Chapter 7: Q. 24 (page 592)
Let \(\left \{ a_k \right \}\) be the sequence \(a_1=3, a_2=3.1, a_3=3.14, a_4=3.141, ...\) That is, each term \(a_k\) contains the first \(k\) decimal digits of \(\pi\).
(a) Explain why \(a_k\) is a rational number for each positive integer \(k\).
(b) Explain why the sequence \(\left \{ a_k \right \}\) is increasing.
(c) Provide an upper bound for the sequence \(\left \{ a_k \right \}\).
(d) What is the least upper bound of the sequence \(\left \{ a_k \right \}\) ?

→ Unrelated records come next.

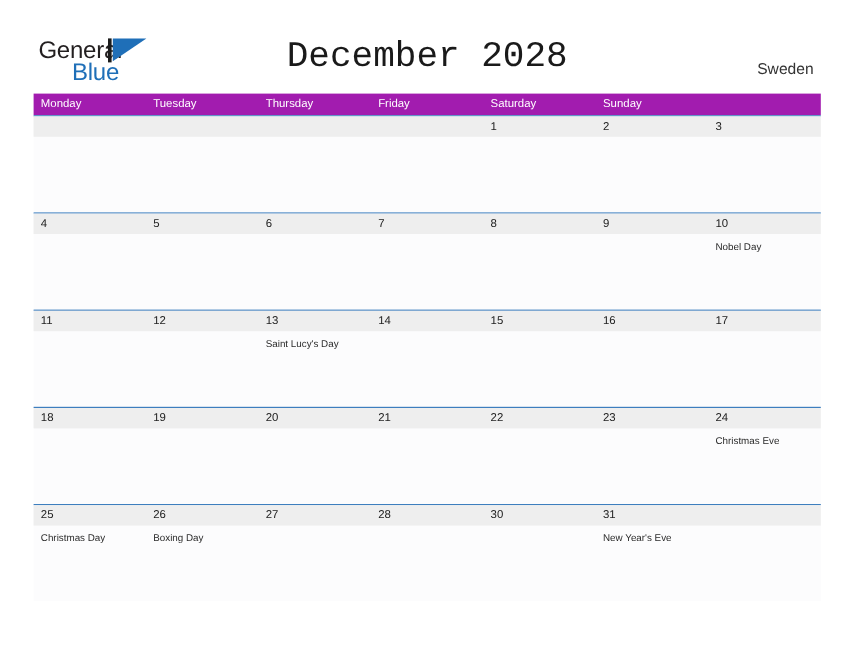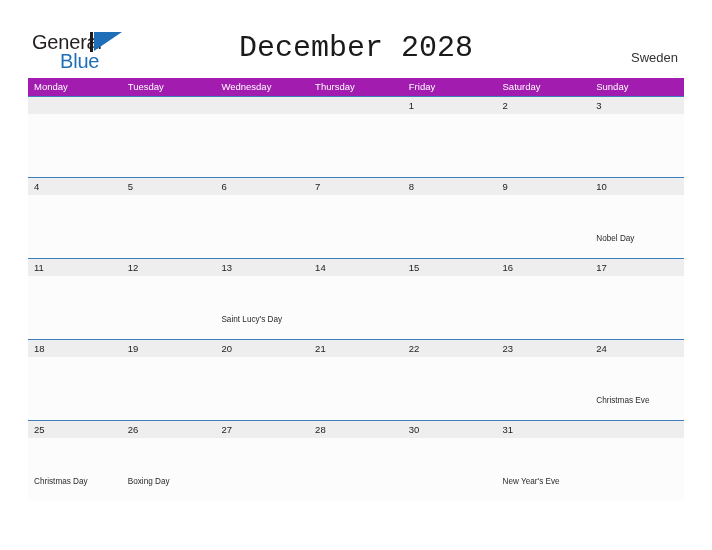--- a/index.html
+++ b/index.html
@@ -206,7 +206,6 @@
     <div class="dow-row">
       <div class="dow">Monday</div>
       <div class="dow">Tuesday</div>
-      <div class="dow">Wednesday</div>
       <div class="dow">Thursday</div>
       <div class="dow">Friday</div>
       <div class="dow">Saturday</div>

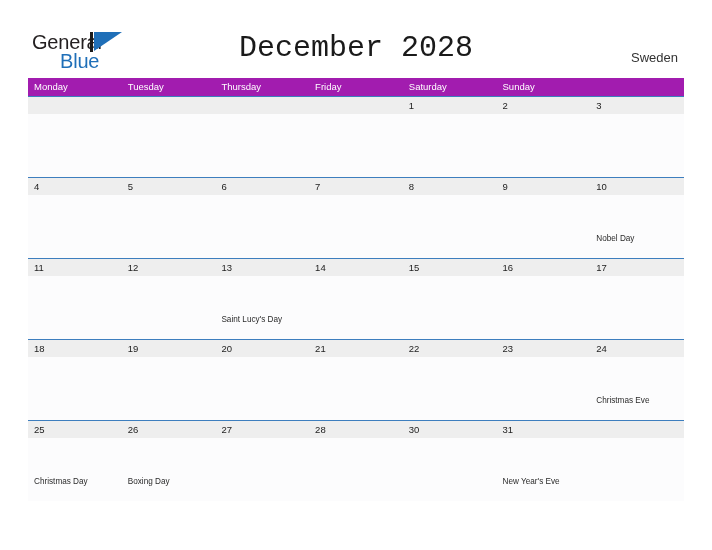--- a/index.html
+++ b/index.html
@@ -174,9 +174,8 @@
     font-size: 8.2px;
     line-height: 12px;
     color: #2b2b2b;
-    padding-top: 12px;
+    padding-top: 5px;
     white-space: nowrap;
-    margin-top: 26px;
   }
   .cell.empty .daynum { color: transparent; }
 </style>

(e) Use this sequence to explain why the Least Upper Bound Axiom does not apply to the set of rational numbers.
Short Answer
Part a. For each \(k\), the number \(a_{k}\) has a finite decimal representation. Hence, \(a_k\) is a rational number for each positive integer \(k\).

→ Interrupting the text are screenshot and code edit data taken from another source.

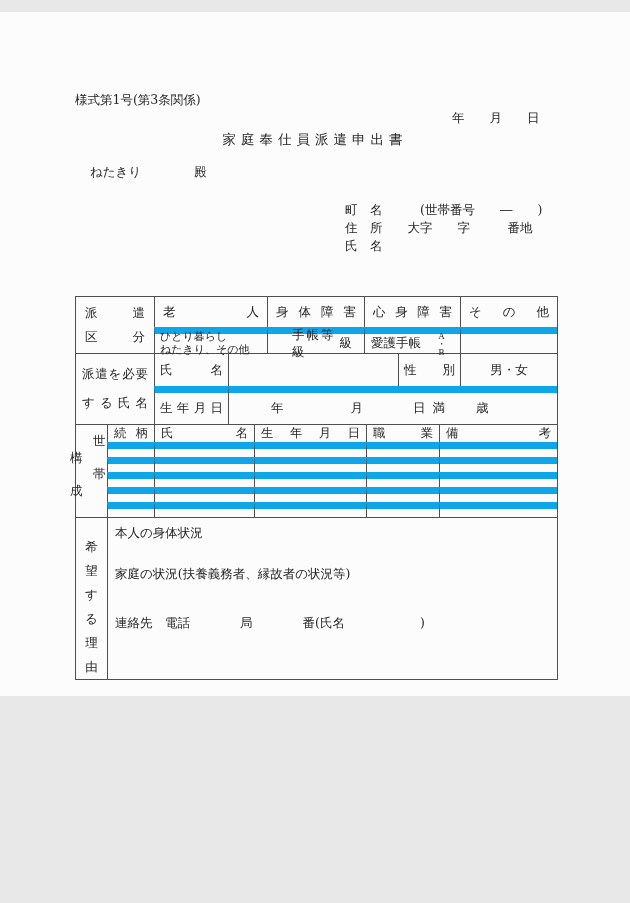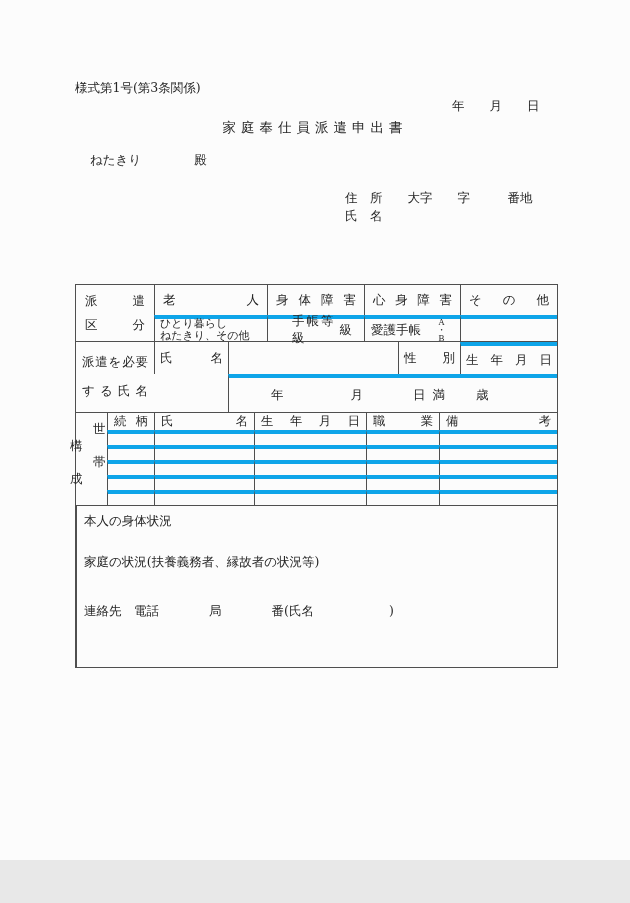--- a/index.html
+++ b/index.html
@@ -5,7 +5,7 @@
   * { margin:0; padding:0; box-sizing:border-box; }
   body { background:#e8e8e8; font-family:"DejaVu Serif","Liberation Serif",serif; }
   .page {
-    position:relative; width:630px; height:860px; margin:0 auto;
+    position:relative; width:630px; height:684px; margin:12px auto;
     background:#fcfcfc; color:#262626; font-size:12.5px; overflow:hidden;
   }
   .abs { position:absolute; }

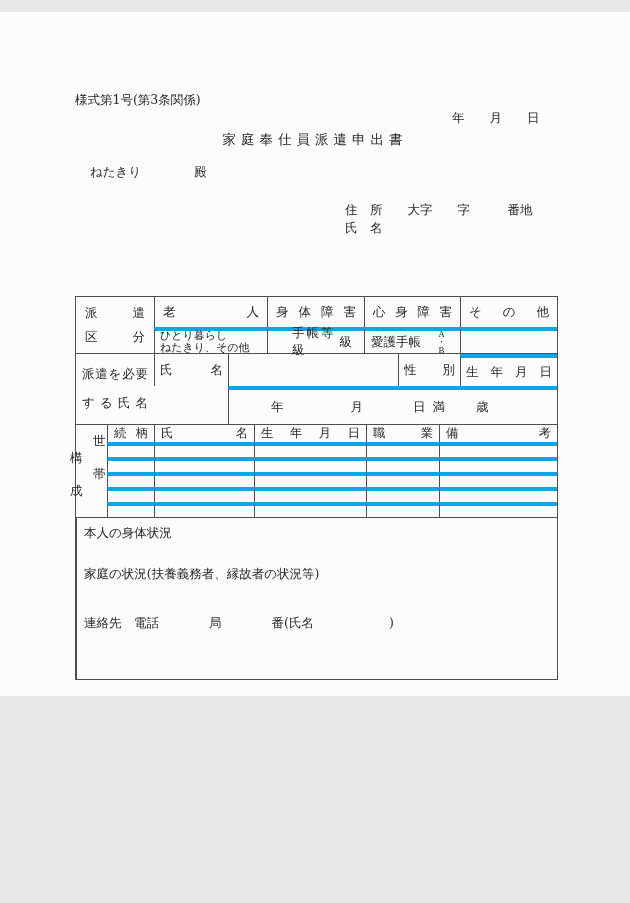--- a/index.html
+++ b/index.html
@@ -75,6 +75,7 @@
   </div>
 
   <div class="abs applicant">
+    <div>町　名　　　(世帯番号　　―　　)</div>
     <div>住　所　　大字　　字　　　番地</div>
     <div>氏　名</div>
   </div>

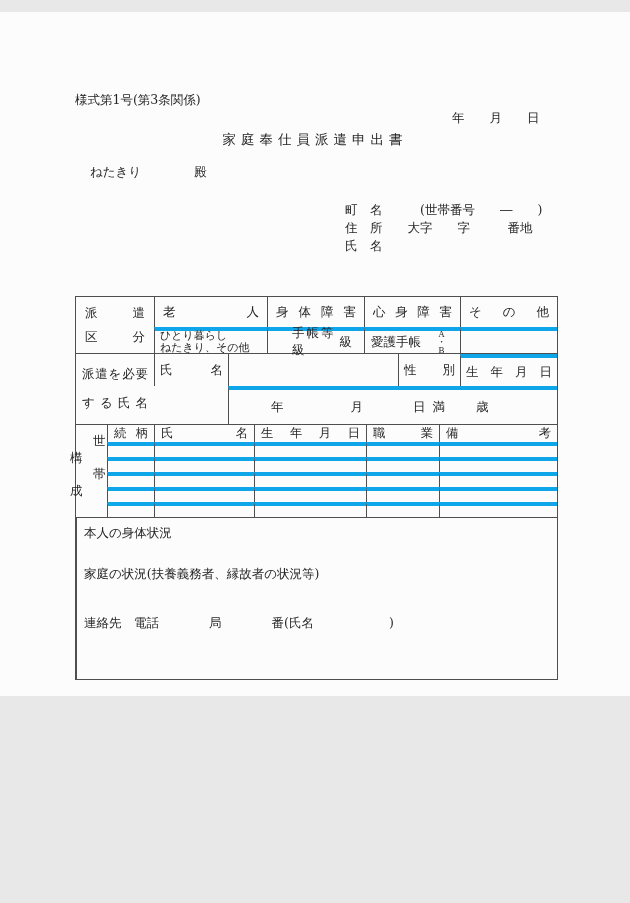--- a/index.html
+++ b/index.html
@@ -23,7 +23,7 @@
   .sec + .sec { border-top:1px solid #4f4f4f; }
   .cell { display:flex; align-items:center; position:relative; }
   .bl { border-left:1px solid #4f4f4f; }
-  .bt { border-top:4px solid #0ea5e9; }
+  .bt { border-top:7px solid #0ea5e9; }
   [data-chars] { display:flex; justify-content:space-between; align-items:center; }
 
   .secA { grid-template-columns:78px 113px 97px 96px 1fr; grid-template-rows:30px 26px; }

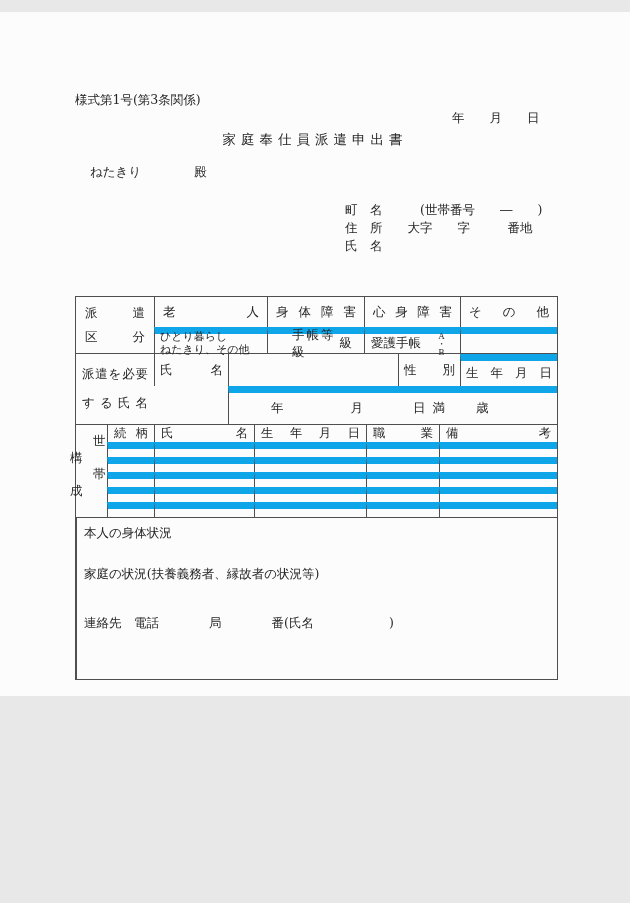--- a/index.html
+++ b/index.html
@@ -160,6 +160,7 @@
           <span>性</span>
           <span>別</span>
         </div>
+      <div class="cell bl center">男・女</div>
       <div class="cell bl bt b-c" data-chars="">
           <span>生</span>
           <span>年</span>

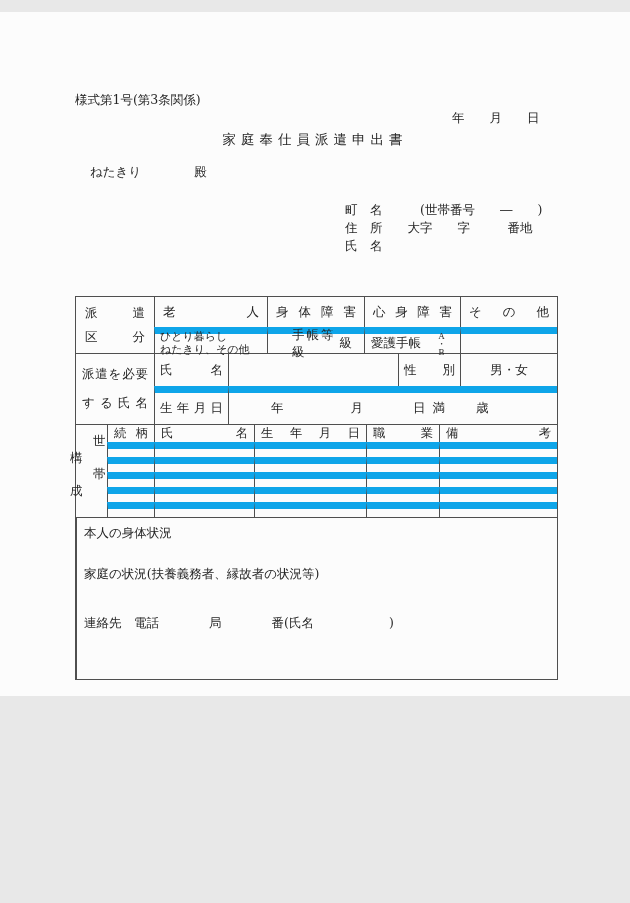--- a/index.html
+++ b/index.html
@@ -234,6 +234,9 @@
     </div>
 
     <div class="sec secD">
+      <div class="cell d-label">
+        <div class="vert">希望する理由</div>
+      </div>
       <div class="cell bl d-content">
         <div class="d-line d-l1">本人の身体状況</div>
         <div class="d-line d-l2">家庭の状況(扶養義務者、縁故者の状況等)</div>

Part b. The sequence is increasing because each \(a_{k+1}\) is obtained from \(a_k\) by adding one more significant place after the decimal.
Part c. An upper bound for the sequence \(\left \{ a_k \right \}\) is \(3.2\)
Part d. The least upper bound of the sequence \(\left \{ a_k \right \}\) is \(\pi\).
Part e. The Least Upper Bound Axiom does not apply to the set of rational numbers because the sequence \(\left \{ a_1,a_2,a_3,a_4,... \right \}\) is set of rational numbers bounded above, but its least upper bound is \(\pi\) which is not rational.